Я задремал, и качественно. На улице смеркалось, по телевизору крутили какой-то идиотский американский детективный сериал, голова была очень тяжелая. Я с трудом проморгался и зевнул — чтобы разлепить губы и проветрить рот, в котором успел поселиться крайне затхлый привкус. Зевнул, потянулся и замер — до меня донесся телефонный звонок.

Я вскочил с кресла, споткнулся, чуть не упал, добрался до двери, до прихожей, до лестницы и, наконец, до телефона — летел со всех ног. Схватил трубку правой, больной, рукой. Прижал ее к уху.

— Алло?

— Здорово, Фрэнки, как поживаешь? — спросил Джейми.
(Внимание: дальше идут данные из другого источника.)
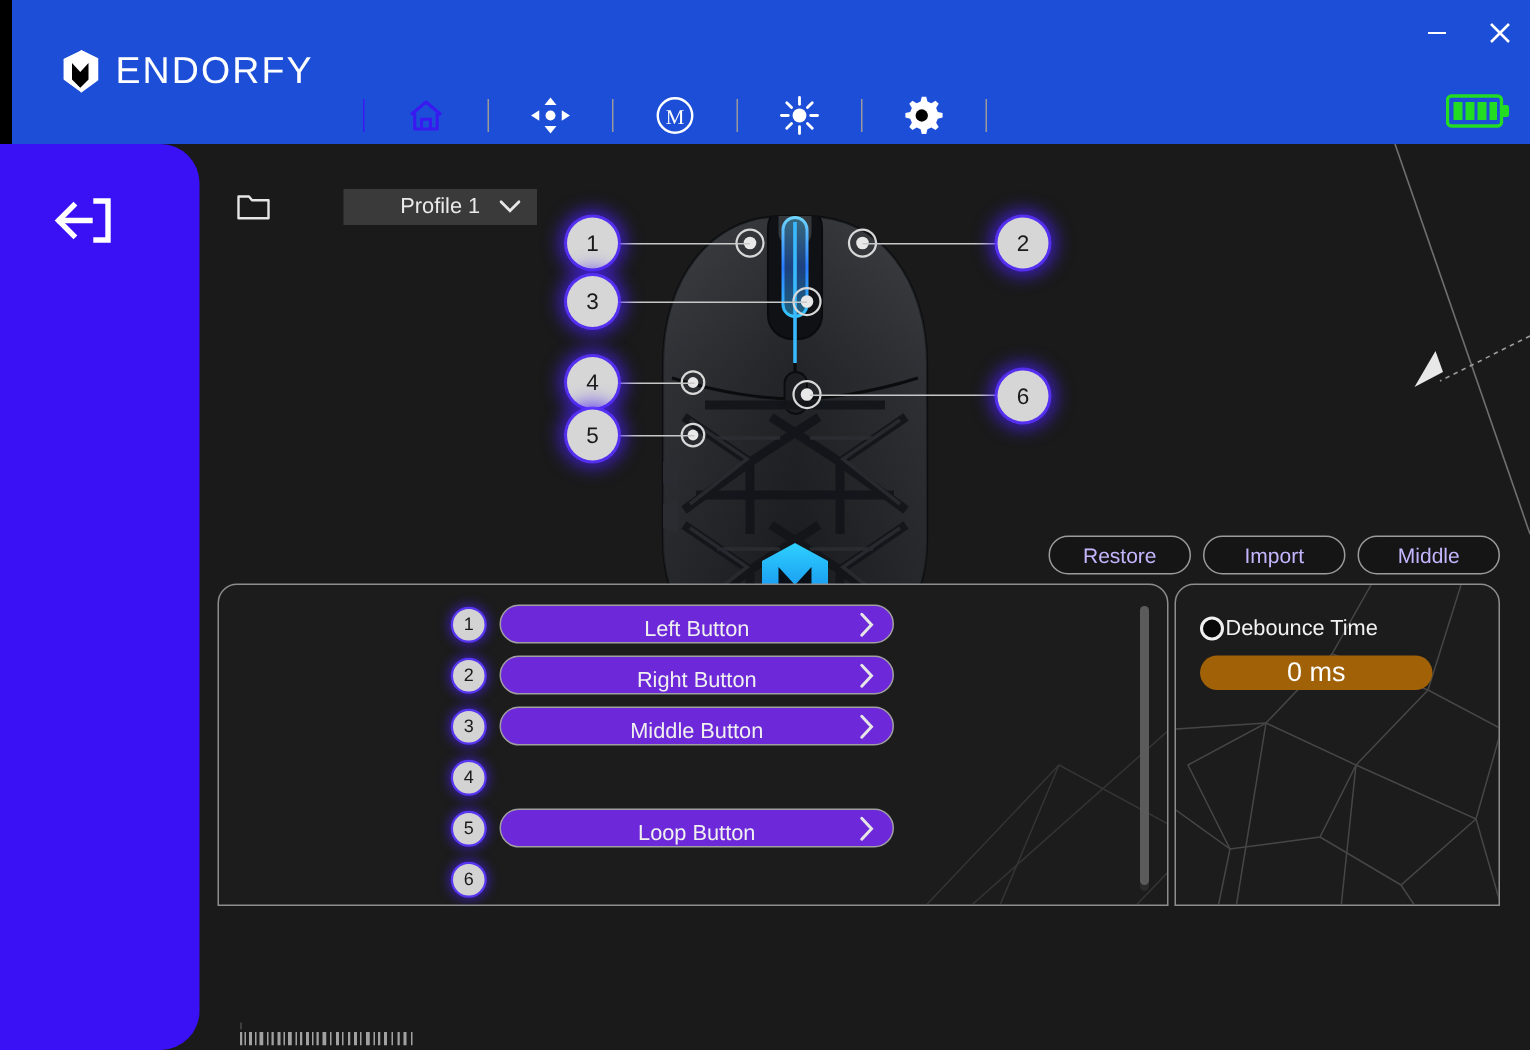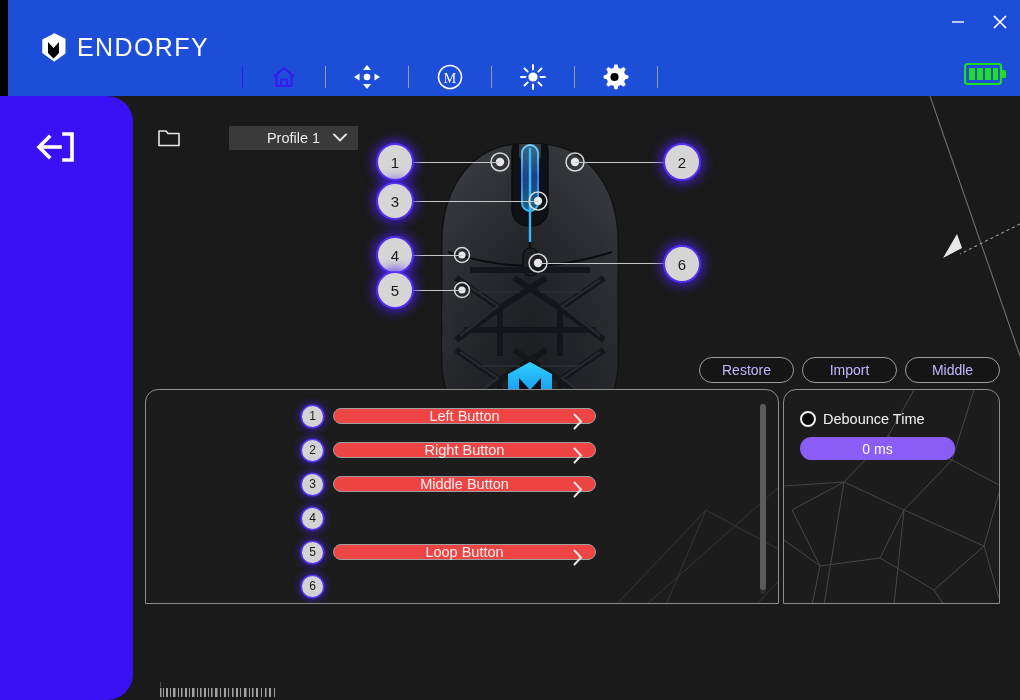--- a/index.html
+++ b/index.html
@@ -111,8 +111,8 @@
     flex:0 0 auto;
   }
   .bpill {
-    margin-left:10px; width:263px; height:16px; border:1px solid #a0a0a0; border-radius:13px;
-    background:#ef4444; position:relative; display:flex; align-items:center; justify-content:center;
+    margin-left:10px; width:263px; height:26px; border:1px solid #a0a0a0; border-radius:13px;
+    background:#6d28d9; position:relative; display:flex; align-items:flex-end; justify-content:center;
     cursor:pointer;
   }
   .bpill .blabel { font-size:14.5px; color:#f0f0f0; }

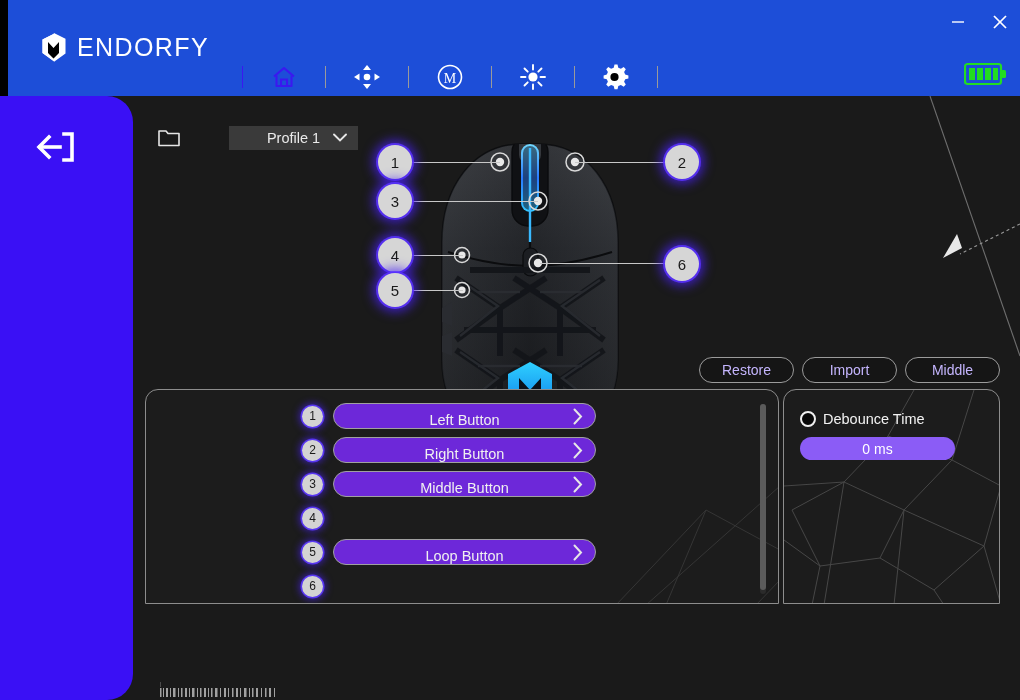--- a/index.html
+++ b/index.html
@@ -131,7 +131,7 @@
     background:#1c1c1c; overflow:hidden; z-index:12;
   }
   #deb-wire { position:absolute; left:0; top:0; opacity:.55; }
-  #deb-head { position:absolute; left:16px; top:21px; display:flex; align-items:center; gap:7px; }
+  #deb-head { position:absolute; left:16px; top:21px; display:flex; align-items:center; gap:1px; }
   .radio-dot {
     width:16px; height:16px; border-radius:50%; border:2px solid #f0f0f0; background:#090909;
     cursor:pointer;

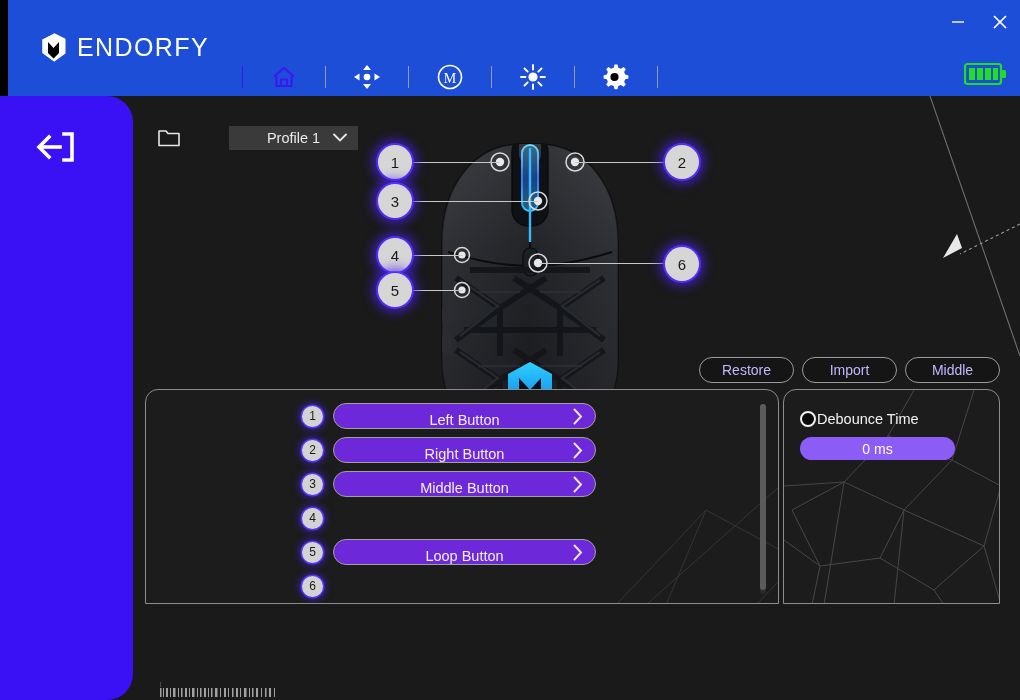--- a/index.html
+++ b/index.html
@@ -139,7 +139,7 @@
   #deb-label { font-size:14.5px; color:#f2f2f2; }
   #deb-value {
     position:absolute; left:16px; top:47px; width:155px; height:23px; border-radius:12px;
-    background:#8b5cf6; color:#fff; font-size:14px;
+    background:#a16207; color:#fff; font-size:18px;
     display:flex; align-items:center; justify-content:center; cursor:pointer;
   }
Я вздохнул — с облегчением, но и с разочарованием.

— А, Джейми, это ты. Привет. Нормально поживаю. А ты как?

— А у меня трудовая травма. Уронил утром бревно на ногу, она вся распухла.

— Но ничего серьезного?

— Не-а. Если повезет, просижу так до конца недели. Надо бы завтра доковылять до поликлиники, больничный оформить. Собственно, звоню сказать, что днем я дома. Так что будет настроение — заходи навестить больного друга. Фрукты там, витаминчики…

— Ладно. Может, завтра и зайду. Но я еще сначала позвоню.

— Здорово. Ничего больше не слыхать от сам-знаешь-кого?

— Глухо, как в танке. Я думал, это он звонит.

— Так я и понял. Можешь не беспокоиться. В городе пока все тихо, так что, наверно, он не объявлялся.

— Ну да, но я хочу его увидеть. Лишь бы он опять не начал дурить, как тогда. Понятно, что ему придется вернуться в клинику, даже если он этого не понимает, но все равно хотелось бы его увидеть. Хочется и того и другого. Понимаешь?

— А то! И кончай волноваться, все будет путем. Вот увидишь.

— Я и не волнуюсь.

— Вот и хорошо. Я тут, кстати, собрался в «Армз» принять пинту-другую болеутоляющего. Не хочешь за компанию?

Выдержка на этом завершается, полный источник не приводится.